I ran across a thread that kind of ticked me off today and I’m going to try and articulate why in a way that isn’t stupid or confusing.
It was talking about aging mostly past age 30 as an alterhuman and “settling into your identity” and “becoming humanized.” Basically they were saying that after reaching a certain age, alterhumans lose the potent investment and intimacy they once had in their identities as they experience more adult responsibilities and societal expectations.
I don’t necessarily think this take is entirely incorrect, but I think it was extremely over generalizing and alienating especially to somebody like me. Look, I get it. People’s identities change over time. Sometimes you may find that your identity has been drowned by the big adult persona character you’ve had to build to get through life. If it happened to you, it’s ok. It’s not like you’re evil for it or whatever.
What bothered me was the insinuation that it’s a normal thing that happens to everyone. That it’s nice. That we all want this. That my and a lot of other alterhuman’s intimate and passionate involvement in their identities is a byproduct of novelty. That we’re silly and young even. It was just giving “oh you silly younguns, one day you’ll quiet down and grow up and humanize. One day you won’t care so much. It’s just called growing up!! Don’t fight it!”
Listen dude. I’m in my mid 20s. I have been vibrantly an animal since I was born and I found this community at 15. It has not calmed down. I have never found that “settling into my identity” meant becoming comfortable in human society. I have never ever lived a day where I have not been constantly aware of the fact that I do not belong here and that I am an animal wearing a human skin. I feel this identity to my very core. It is inherent to my existence and always has been. It has not gone away. It has not “settled” by the definition given in the thread.
And so what does that make me? Silly? Childish?

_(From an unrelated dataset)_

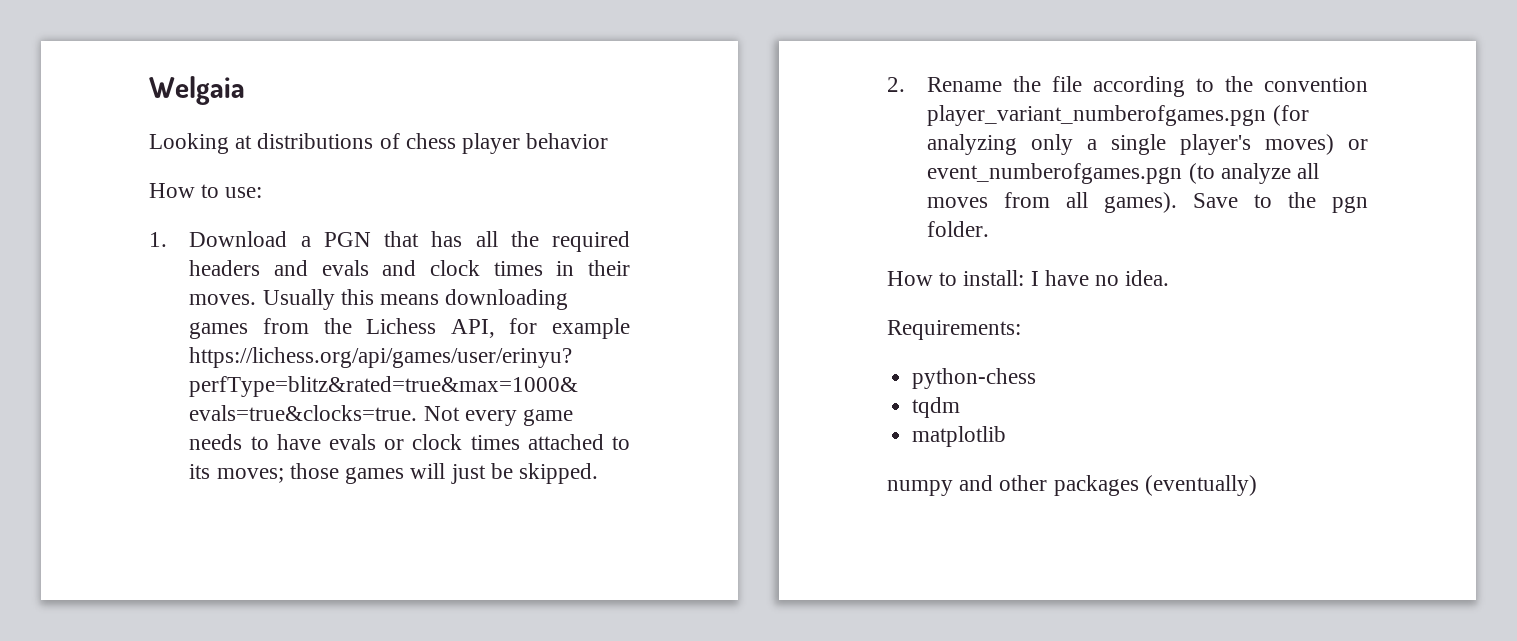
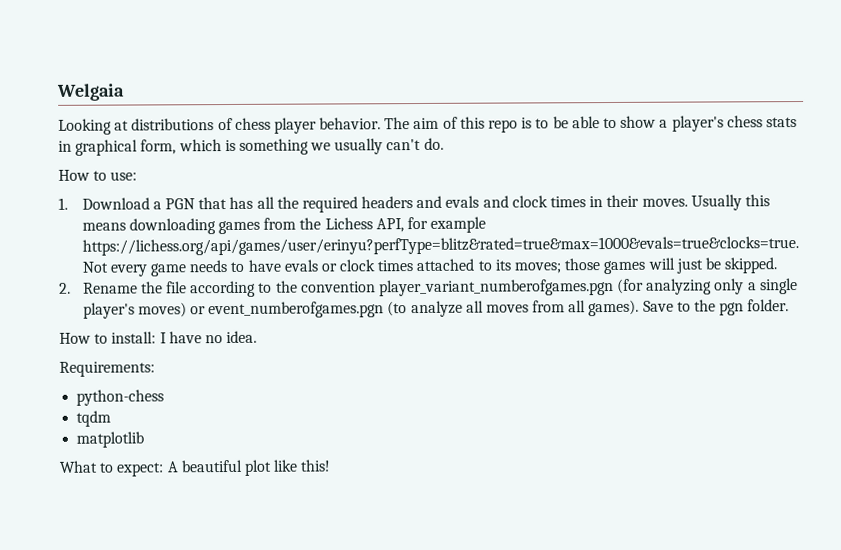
[526,133,609,149] behavior -> [319,115,797,133] [58,137,444,156] behavior. The aim of this repo is to be able to show a player's chess stats in graphical form, which is something we usually can't do.
[887,475,1257,496] numpy and other packages (eventually) -> [59,459,332,477] What to expect: A beautiful plot like this!

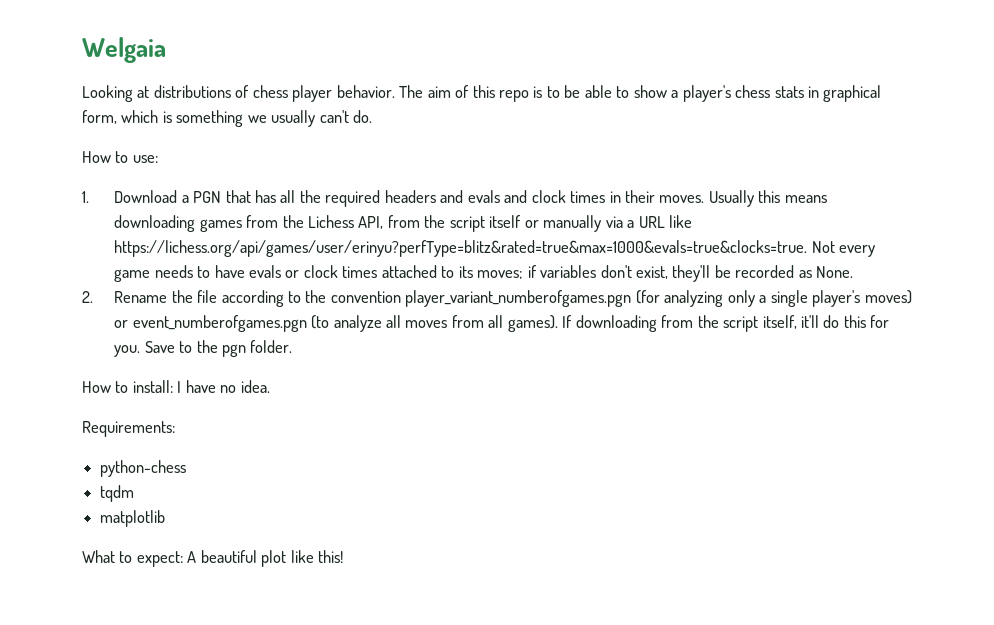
[406,216,487,233] for example -> [387,215,693,232] from the script itself or manually via a URL like
[564,257,778,275] those games will just be skipped. -> [527,265,854,282] if variables don't exist, they'll be recorded as None.
(640, 308) none -> [562,315,890,332] [114,345,141,357] If downloading from the script itself, it'll do this for you.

And what does that imply about my peers in this community? Is my ability to relate to and share experiences about how being a therian affects every day life and how we can experience euphoria and how we can enrich our lives as alterhumans and express our dysphoria and the ways we don’t fit in just a fleeting moment in time? A gift from youth that is quickly coming to an end for me? How much time is left before I am once again the odd one out. Will I always be too intense? Even for strange misfit communities? Will I be left behind as everyone’s identities are put in the basement, crushed by the overwhelming weight of social expectations for older adults?
This reminds me of something.
I am autistic. I don’t really adhere to social rules the way others do. I also don’t follow rules I don’t understand.

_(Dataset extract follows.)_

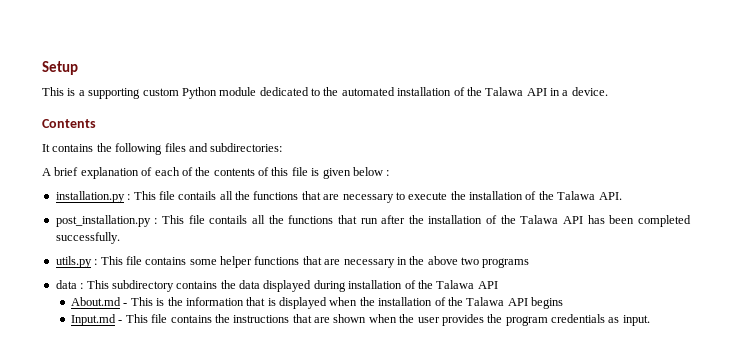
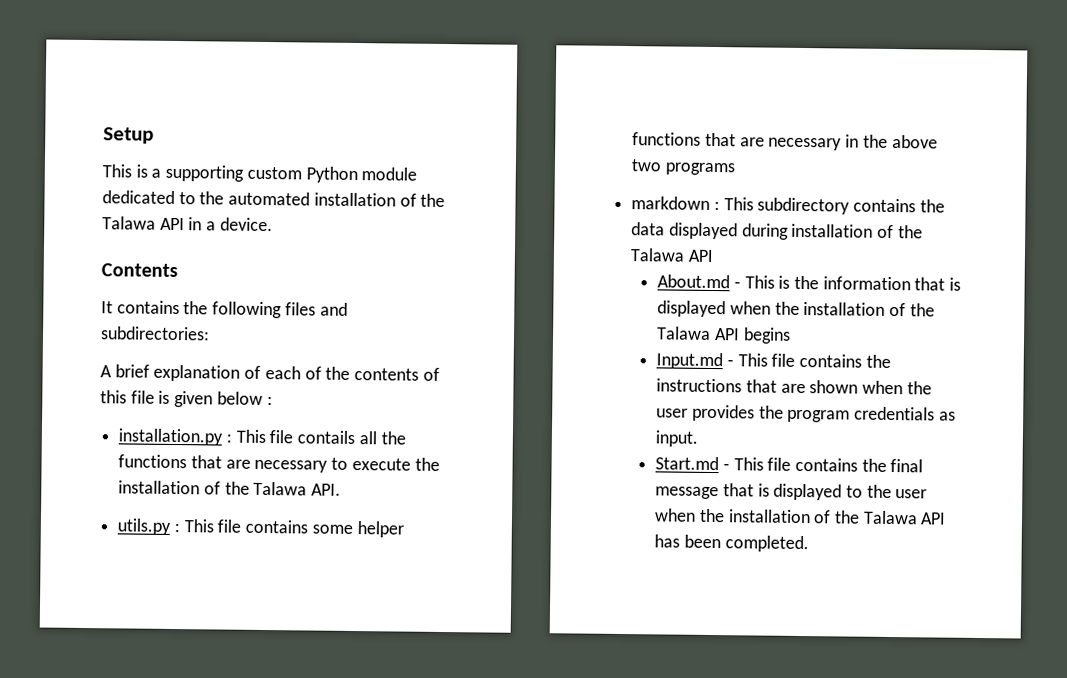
[55,215,692,227] [55,232,120,244] // post_installation.py : This file contails all the functions that run after the installation of the Talawa API has been completed successfully. -> (342, 489) none
[55,280,77,289] data -> [631,196,711,210] markdown
(650, 320) none -> [655,456,924,473] [655,483,928,501] [654,508,947,525] [654,534,809,553] // Start.md - This file contains the final message that is displayed to the user when the installation of the Talawa API has been completed.

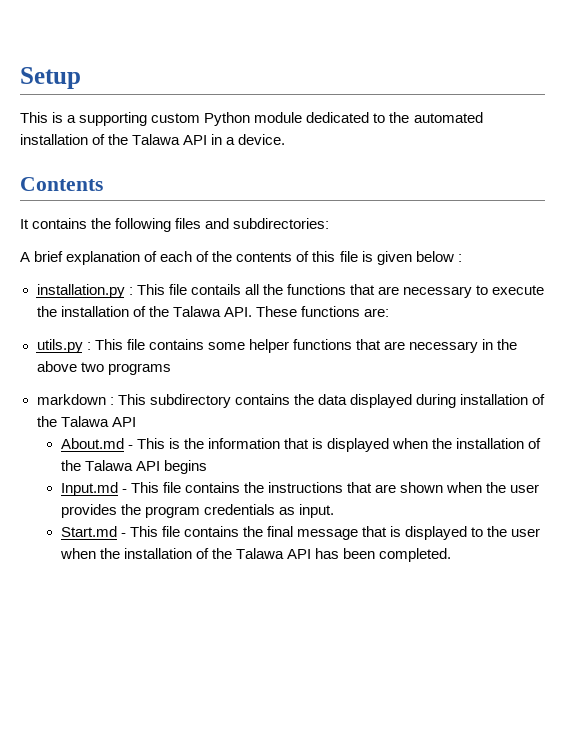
(342, 489) none -> [255,306,389,317] These functions are:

Since I was a kid, I’ve never thought it was necessarily childish to play, just something children did. I mean all the animals play into adulthood. I never understood why playing had to take away from your maturity or intelligence. In fact I thought it was immature to worry about being seen as “very grown up” and to do everything you can to seem big.
I still remember when everyone just suddenly stopped playing. Playing was one of the only ways I could express my strangeness as a child. It was creative and whimsical and explorative and you could be whatever you wanted to be. And then everyone suddenly stopped. And I didn’t understand why. I tried to keep playing. Nobody wanted to play with me. I became silly and childish and strange. The people who ran around in the woods with me were suddenly straightening their hair before class and wanted nothing to do with me. Sitting there on their phones. Talking about things I wasn’t interested in. And so, I had to accept that I’d never play with anyone again. And it has always been a deep heartbreak for me, since the very last time I played.
I grieve it. I dream about it. And some part of me still hopes maybe one day I’ll meet somebody who’s unbothered enough to play with me again.
Is this what you’re trying to say is going to happen to me one day with being alterhuman? That I’ll once again be left behind? Am I going to experience the confusion of watching everyone cease to care about something we collectively cared so deeply about? Again? Don’t say that.
I’m sorry. I’ve been like this my whole life. 15 was the age I realized I belonged in this community. That is a whole decade. And I have always been an animal as faithfully as it feels to cry. As raw as an open wound. It has been the only thing I’ve known.
Don’t say it’s about growing up.
If it is, I hope some of you stay behind with me. I don’t want to be alone.